(Stored items)
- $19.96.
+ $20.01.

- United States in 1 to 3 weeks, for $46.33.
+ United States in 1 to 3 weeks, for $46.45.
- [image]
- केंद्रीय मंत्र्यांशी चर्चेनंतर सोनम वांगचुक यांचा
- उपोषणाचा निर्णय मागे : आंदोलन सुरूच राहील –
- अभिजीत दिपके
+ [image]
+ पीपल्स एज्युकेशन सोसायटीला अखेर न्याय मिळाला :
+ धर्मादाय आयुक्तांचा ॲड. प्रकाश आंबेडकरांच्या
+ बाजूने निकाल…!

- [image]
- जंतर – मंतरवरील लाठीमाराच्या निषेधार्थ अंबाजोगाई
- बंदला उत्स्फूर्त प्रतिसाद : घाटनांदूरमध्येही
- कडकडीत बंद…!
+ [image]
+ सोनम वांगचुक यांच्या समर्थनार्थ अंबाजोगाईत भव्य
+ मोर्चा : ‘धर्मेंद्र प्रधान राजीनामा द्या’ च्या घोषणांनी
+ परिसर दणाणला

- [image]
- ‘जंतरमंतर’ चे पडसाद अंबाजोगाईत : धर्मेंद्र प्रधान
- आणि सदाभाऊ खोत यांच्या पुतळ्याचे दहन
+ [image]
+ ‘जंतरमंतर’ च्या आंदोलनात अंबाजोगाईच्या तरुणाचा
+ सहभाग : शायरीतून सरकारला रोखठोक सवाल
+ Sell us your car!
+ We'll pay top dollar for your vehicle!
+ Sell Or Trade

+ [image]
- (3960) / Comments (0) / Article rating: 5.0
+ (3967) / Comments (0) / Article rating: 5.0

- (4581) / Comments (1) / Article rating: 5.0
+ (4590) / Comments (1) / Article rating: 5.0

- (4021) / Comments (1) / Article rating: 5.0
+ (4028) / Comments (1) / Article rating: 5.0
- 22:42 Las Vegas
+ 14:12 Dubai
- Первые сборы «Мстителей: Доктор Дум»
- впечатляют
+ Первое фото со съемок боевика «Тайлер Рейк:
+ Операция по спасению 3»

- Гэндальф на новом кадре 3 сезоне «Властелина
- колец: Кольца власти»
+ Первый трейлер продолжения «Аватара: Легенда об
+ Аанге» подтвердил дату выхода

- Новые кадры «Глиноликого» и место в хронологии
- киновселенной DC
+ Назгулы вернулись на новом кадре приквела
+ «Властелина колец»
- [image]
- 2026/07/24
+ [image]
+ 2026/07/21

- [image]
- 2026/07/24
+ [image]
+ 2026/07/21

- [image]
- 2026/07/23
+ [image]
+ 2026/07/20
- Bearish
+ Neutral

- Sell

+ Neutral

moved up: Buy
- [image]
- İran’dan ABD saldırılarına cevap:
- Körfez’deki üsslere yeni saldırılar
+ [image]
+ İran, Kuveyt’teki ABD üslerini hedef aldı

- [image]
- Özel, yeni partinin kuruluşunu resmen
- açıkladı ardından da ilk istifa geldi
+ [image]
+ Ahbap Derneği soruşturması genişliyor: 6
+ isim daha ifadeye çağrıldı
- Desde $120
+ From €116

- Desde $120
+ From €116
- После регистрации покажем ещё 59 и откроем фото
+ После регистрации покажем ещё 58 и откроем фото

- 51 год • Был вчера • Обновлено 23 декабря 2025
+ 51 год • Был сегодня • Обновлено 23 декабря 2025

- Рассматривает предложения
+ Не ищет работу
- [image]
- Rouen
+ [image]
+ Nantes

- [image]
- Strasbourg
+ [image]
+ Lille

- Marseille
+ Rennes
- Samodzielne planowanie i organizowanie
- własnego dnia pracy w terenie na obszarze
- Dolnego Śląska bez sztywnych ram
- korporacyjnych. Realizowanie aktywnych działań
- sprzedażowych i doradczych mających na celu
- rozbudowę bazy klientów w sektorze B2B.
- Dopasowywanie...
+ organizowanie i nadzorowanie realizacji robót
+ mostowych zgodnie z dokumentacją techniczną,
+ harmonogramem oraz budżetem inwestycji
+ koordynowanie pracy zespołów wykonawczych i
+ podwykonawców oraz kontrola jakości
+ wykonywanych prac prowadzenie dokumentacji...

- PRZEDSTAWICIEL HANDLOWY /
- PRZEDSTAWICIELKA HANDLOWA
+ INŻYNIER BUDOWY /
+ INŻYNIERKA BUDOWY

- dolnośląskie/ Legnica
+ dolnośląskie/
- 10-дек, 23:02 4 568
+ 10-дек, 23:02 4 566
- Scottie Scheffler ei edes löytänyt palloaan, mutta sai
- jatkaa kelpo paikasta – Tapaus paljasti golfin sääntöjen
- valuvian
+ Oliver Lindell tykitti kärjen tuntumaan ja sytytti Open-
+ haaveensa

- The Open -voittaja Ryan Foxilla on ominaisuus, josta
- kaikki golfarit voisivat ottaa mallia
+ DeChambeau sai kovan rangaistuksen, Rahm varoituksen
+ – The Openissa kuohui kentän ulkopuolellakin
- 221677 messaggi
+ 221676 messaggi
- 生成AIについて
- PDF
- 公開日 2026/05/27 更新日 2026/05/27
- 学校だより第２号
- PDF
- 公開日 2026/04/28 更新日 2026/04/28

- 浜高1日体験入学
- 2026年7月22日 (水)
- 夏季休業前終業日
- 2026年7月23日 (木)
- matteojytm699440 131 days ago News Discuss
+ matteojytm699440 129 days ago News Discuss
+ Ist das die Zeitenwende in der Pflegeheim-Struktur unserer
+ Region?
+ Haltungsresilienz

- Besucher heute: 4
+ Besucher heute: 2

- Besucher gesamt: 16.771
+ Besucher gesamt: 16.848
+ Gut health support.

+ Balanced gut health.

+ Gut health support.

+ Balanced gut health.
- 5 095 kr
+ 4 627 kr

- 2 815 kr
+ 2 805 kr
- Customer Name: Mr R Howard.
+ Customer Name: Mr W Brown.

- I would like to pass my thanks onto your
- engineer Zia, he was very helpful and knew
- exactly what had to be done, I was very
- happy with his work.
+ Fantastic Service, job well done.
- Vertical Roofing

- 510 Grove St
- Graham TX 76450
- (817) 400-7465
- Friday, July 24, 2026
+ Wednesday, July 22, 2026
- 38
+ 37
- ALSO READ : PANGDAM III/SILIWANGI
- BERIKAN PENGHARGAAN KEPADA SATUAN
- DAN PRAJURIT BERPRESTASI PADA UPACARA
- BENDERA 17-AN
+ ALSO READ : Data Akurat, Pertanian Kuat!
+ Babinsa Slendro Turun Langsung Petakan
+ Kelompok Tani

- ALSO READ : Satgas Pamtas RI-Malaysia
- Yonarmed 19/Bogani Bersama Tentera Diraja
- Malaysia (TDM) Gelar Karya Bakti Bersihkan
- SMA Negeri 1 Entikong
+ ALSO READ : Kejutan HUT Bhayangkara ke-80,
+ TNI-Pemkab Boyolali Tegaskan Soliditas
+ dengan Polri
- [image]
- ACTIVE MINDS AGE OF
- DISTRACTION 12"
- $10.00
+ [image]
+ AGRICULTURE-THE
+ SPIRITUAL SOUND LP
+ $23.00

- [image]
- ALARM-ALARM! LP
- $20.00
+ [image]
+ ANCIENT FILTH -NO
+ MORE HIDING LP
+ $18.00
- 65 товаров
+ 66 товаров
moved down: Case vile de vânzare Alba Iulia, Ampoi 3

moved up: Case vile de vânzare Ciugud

Your assignment:
If a line above contains the word "READ", list it.

Solution to this problem:
- ALSO READ : PANGDAM III/SILIWANGI
+ ALSO READ : Data Akurat, Pertanian Kuat!
- ALSO READ : Satgas Pamtas RI-Malaysia
+ ALSO READ : Kejutan HUT Bhayangkara ke-80,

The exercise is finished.